# Data for processing:

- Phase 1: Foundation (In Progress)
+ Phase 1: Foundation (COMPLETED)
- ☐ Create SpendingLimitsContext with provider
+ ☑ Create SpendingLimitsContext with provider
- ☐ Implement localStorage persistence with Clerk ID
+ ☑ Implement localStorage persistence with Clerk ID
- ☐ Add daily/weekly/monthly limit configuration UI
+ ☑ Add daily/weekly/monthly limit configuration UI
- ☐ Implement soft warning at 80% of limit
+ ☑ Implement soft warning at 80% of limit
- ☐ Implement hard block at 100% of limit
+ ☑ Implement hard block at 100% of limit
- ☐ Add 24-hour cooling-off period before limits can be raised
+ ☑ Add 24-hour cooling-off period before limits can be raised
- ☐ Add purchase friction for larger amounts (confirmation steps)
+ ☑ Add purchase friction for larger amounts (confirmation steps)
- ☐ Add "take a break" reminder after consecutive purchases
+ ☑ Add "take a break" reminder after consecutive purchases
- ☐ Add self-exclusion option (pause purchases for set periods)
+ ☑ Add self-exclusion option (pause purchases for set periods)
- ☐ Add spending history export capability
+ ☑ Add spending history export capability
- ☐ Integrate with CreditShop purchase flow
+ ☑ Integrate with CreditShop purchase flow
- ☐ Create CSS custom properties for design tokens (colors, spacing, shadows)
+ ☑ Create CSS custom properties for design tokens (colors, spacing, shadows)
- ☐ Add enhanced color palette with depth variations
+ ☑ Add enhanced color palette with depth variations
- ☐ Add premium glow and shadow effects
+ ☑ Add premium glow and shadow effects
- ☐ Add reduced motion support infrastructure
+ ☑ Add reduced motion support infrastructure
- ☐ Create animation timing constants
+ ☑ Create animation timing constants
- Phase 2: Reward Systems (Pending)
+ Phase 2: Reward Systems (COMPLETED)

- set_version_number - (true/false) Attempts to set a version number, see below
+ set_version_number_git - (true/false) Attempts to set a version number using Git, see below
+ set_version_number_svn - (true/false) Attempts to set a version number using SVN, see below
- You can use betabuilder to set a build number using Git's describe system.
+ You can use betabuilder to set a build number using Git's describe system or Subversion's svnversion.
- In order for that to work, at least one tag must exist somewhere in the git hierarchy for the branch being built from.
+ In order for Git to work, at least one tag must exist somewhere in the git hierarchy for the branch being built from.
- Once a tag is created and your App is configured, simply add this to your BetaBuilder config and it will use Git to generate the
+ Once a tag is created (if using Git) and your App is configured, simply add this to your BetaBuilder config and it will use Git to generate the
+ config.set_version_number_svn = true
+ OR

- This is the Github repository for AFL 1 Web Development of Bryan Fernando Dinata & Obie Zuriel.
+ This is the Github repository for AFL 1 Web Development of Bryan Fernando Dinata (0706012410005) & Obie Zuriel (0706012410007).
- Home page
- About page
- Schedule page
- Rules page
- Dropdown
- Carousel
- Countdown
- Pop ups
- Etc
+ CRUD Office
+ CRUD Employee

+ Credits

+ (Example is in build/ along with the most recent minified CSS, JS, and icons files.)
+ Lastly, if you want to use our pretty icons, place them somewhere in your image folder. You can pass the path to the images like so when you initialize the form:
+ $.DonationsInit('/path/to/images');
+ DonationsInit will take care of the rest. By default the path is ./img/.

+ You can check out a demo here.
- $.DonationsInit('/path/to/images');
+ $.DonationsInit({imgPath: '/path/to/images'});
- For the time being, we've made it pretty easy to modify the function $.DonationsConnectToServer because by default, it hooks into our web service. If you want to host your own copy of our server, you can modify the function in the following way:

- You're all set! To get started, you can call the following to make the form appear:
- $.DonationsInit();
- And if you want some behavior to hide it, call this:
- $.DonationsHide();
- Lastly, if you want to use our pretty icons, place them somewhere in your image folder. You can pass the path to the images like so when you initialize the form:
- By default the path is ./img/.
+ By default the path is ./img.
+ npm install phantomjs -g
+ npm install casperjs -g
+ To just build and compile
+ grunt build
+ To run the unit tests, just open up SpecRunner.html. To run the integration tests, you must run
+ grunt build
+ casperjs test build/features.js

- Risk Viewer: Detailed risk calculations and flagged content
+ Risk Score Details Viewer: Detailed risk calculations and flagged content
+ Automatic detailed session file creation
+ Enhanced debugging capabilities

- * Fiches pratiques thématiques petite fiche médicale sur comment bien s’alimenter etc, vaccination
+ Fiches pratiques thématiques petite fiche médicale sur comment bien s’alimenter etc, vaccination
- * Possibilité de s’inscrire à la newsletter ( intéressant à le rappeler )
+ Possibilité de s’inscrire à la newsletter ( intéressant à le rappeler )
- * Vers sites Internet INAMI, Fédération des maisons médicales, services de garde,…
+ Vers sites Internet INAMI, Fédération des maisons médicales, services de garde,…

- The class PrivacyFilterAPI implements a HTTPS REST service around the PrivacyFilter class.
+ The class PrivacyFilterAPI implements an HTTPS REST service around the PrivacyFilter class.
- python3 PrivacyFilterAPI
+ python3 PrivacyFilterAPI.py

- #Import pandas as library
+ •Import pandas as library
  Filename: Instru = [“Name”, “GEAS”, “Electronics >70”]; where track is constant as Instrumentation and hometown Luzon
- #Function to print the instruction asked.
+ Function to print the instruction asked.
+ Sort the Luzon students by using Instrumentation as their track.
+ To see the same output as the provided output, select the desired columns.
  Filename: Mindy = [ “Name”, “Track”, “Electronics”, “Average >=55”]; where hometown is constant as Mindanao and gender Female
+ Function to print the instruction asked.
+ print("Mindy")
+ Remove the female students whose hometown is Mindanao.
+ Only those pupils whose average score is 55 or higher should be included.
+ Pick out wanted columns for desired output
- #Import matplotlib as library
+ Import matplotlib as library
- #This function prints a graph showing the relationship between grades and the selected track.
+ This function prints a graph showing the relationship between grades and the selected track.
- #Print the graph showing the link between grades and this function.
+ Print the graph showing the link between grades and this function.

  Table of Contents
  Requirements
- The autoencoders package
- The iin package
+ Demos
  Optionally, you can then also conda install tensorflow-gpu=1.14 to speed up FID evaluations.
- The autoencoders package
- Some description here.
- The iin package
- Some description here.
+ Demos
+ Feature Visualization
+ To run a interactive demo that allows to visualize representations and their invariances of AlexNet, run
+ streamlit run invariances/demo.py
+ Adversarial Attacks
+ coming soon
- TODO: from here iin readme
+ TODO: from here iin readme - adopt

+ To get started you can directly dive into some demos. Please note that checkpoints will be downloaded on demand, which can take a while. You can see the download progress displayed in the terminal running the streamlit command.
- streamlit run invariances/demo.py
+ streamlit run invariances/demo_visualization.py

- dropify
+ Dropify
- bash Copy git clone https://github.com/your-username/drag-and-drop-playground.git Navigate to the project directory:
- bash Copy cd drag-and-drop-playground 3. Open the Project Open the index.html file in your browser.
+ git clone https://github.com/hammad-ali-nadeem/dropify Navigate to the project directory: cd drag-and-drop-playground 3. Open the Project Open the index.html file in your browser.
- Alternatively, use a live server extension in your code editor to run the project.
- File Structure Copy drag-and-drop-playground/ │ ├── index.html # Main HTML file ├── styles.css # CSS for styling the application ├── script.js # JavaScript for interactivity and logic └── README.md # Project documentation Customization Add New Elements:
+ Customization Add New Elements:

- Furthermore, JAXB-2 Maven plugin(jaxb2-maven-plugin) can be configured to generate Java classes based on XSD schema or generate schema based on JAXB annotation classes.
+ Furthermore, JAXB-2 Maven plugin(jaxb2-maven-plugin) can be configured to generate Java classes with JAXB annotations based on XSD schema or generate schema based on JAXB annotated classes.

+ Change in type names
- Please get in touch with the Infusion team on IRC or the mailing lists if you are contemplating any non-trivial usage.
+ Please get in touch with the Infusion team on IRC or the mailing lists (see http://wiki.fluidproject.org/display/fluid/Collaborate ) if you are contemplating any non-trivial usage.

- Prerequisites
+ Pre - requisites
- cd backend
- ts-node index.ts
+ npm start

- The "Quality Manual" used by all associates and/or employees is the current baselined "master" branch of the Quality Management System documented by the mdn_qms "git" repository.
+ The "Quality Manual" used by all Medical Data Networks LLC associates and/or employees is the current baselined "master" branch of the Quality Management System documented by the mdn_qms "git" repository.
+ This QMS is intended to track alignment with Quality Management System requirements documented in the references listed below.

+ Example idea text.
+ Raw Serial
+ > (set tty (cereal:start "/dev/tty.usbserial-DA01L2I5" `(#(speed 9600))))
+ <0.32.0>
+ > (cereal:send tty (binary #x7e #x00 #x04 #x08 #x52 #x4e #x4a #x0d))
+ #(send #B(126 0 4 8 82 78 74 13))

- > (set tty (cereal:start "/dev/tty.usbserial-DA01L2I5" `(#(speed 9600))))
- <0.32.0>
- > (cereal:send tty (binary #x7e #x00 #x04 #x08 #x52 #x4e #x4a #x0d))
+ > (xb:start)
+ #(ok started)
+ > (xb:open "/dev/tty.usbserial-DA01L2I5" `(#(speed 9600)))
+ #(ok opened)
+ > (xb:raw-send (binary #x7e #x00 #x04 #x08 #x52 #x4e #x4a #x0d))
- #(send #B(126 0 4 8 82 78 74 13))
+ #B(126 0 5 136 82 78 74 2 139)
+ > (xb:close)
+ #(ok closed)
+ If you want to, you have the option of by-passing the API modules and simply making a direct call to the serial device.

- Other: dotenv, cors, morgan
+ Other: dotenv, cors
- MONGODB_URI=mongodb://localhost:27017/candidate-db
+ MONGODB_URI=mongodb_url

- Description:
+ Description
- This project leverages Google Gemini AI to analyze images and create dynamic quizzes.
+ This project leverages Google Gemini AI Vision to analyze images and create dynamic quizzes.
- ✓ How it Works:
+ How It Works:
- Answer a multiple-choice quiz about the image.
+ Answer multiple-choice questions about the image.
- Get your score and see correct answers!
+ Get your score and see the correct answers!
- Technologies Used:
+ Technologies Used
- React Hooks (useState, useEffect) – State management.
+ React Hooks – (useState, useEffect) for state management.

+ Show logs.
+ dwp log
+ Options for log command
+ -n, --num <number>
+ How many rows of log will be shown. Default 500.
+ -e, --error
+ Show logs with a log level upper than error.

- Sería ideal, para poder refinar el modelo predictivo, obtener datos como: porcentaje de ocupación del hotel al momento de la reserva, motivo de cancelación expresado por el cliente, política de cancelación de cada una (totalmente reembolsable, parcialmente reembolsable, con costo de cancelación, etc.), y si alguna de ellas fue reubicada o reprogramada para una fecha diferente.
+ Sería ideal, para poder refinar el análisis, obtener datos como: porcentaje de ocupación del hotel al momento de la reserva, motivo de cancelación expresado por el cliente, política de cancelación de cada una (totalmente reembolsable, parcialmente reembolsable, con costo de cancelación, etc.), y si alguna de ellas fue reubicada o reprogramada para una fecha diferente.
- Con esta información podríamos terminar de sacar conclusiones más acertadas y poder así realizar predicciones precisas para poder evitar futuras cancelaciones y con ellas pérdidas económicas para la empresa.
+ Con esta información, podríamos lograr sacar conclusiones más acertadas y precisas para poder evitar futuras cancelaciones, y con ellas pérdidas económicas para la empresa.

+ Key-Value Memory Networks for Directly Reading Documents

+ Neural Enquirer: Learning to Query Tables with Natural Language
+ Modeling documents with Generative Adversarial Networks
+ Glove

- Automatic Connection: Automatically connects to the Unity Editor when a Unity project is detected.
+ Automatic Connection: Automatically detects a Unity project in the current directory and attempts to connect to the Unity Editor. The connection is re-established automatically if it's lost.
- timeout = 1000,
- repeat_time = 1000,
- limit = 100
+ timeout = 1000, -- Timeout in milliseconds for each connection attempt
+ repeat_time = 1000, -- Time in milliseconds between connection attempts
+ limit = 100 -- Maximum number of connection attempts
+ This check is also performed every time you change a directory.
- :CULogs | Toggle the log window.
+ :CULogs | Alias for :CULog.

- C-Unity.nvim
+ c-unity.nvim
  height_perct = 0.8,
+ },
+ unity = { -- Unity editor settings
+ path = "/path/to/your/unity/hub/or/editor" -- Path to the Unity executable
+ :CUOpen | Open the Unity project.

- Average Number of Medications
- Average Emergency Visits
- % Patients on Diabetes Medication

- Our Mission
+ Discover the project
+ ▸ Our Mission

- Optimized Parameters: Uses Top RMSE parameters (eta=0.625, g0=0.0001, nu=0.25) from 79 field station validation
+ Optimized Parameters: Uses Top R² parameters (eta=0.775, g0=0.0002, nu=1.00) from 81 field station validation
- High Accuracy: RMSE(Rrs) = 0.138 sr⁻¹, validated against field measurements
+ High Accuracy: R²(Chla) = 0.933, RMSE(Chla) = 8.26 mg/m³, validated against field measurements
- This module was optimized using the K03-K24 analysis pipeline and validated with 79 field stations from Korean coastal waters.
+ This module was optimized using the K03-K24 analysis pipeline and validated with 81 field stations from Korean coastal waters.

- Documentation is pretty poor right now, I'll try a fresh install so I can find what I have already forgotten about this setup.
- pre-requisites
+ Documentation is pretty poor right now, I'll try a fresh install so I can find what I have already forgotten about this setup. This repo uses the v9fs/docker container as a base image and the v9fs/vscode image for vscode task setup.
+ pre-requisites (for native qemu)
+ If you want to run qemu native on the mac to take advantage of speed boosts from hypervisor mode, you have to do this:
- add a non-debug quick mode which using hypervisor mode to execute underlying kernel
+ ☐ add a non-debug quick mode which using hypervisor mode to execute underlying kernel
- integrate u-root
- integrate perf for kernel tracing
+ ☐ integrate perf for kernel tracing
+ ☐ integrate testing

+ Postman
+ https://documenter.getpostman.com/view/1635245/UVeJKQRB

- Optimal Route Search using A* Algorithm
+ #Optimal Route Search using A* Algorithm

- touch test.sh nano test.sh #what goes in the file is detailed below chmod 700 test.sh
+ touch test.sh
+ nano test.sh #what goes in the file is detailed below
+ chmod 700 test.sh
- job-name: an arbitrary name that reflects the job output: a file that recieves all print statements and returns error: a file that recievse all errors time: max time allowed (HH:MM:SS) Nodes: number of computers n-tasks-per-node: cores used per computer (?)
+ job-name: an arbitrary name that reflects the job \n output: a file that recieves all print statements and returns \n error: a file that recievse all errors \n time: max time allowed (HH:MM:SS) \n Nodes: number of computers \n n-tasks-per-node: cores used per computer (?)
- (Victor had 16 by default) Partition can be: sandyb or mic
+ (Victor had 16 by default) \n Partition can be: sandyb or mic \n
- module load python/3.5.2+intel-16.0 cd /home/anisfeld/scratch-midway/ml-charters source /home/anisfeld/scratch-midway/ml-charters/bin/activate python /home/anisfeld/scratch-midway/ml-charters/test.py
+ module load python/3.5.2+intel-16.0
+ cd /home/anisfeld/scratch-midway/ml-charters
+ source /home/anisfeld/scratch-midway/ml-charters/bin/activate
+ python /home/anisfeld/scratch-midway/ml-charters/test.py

# Problem details:
In the records above, find the line with "78 74 2 139)"; write out exactly that line and each one after it, stopping after the line with "shown. Default 500.".

# Solution for this exercise:
+ #B(126 0 5 136 82 78 74 2 139)
+ > (xb:close)
+ #(ok closed)
+ If you want to, you have the option of by-passing the API modules and simply making a direct call to the serial device.

- Other: dotenv, cors, morgan
+ Other: dotenv, cors
- MONGODB_URI=mongodb://localhost:27017/candidate-db
+ MONGODB_URI=mongodb_url

- Description:
+ Description
- This project leverages Google Gemini AI to analyze images and create dynamic quizzes.
+ This project leverages Google Gemini AI Vision to analyze images and create dynamic quizzes.
- ✓ How it Works:
+ How It Works:
- Answer a multiple-choice quiz about the image.
+ Answer multiple-choice questions about the image.
- Get your score and see correct answers!
+ Get your score and see the correct answers!
- Technologies Used:
+ Technologies Used
- React Hooks (useState, useEffect) – State management.
+ React Hooks – (useState, useEffect) for state management.

+ Show logs.
+ dwp log
+ Options for log command
+ -n, --num <number>
+ How many rows of log will be shown. Default 500.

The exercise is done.